──────── DATA EXTRACT
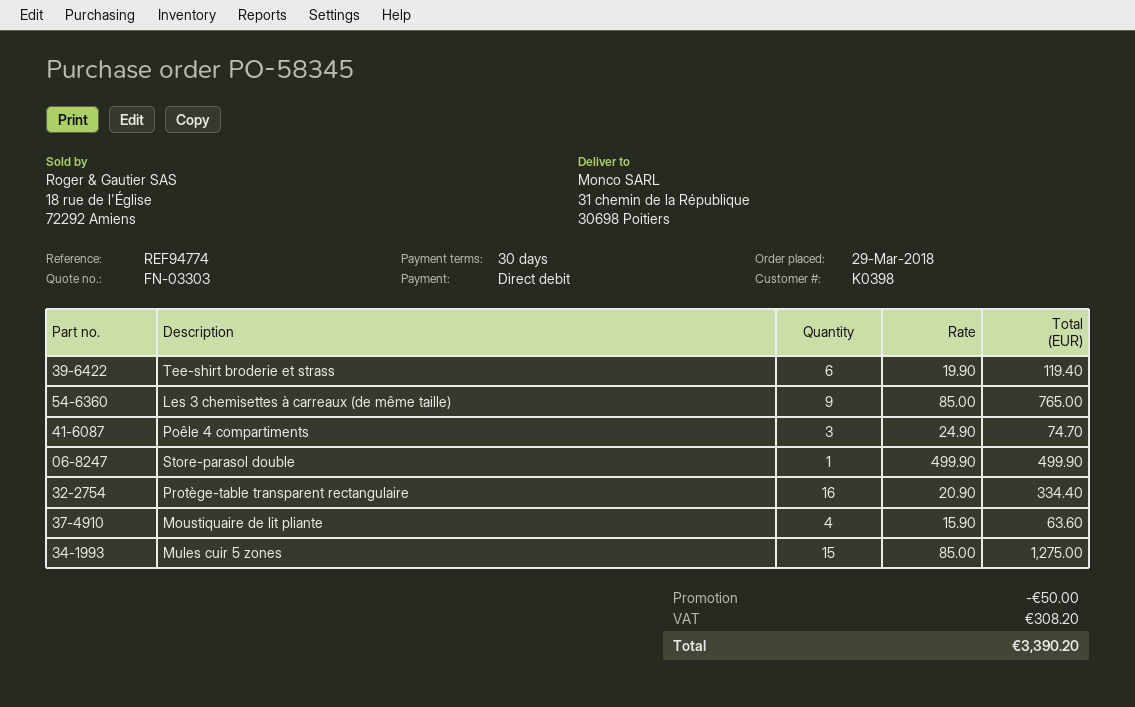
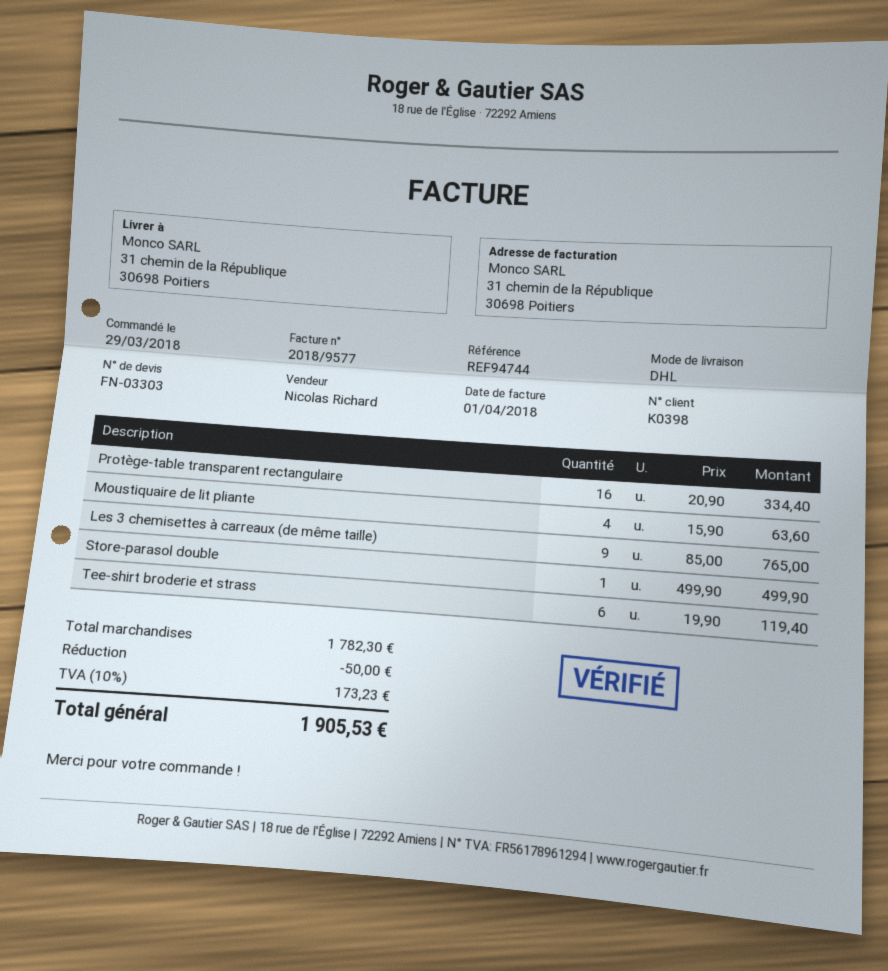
reference: REF94774 -> REF94744
Poêle 4 compartiments: 3 x 24.90 = 74.70 -> none
Mules cuir 5 zones: 15 x 85.00 = 1275.00 -> none
tax: 308.20 -> 173.23
total: 3390.20 -> 1905.53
────────────────
DIRECTIONS FOR THIS TASK:
Your answer should be every line above, written out exactly, with no pictures.

FINISHED TASK:
reference: REF94774 -> REF94744
Poêle 4 compartiments: 3 x 24.90 = 74.70 -> none
Mules cuir 5 zones: 15 x 85.00 = 1275.00 -> none
tax: 308.20 -> 173.23
total: 3390.20 -> 1905.53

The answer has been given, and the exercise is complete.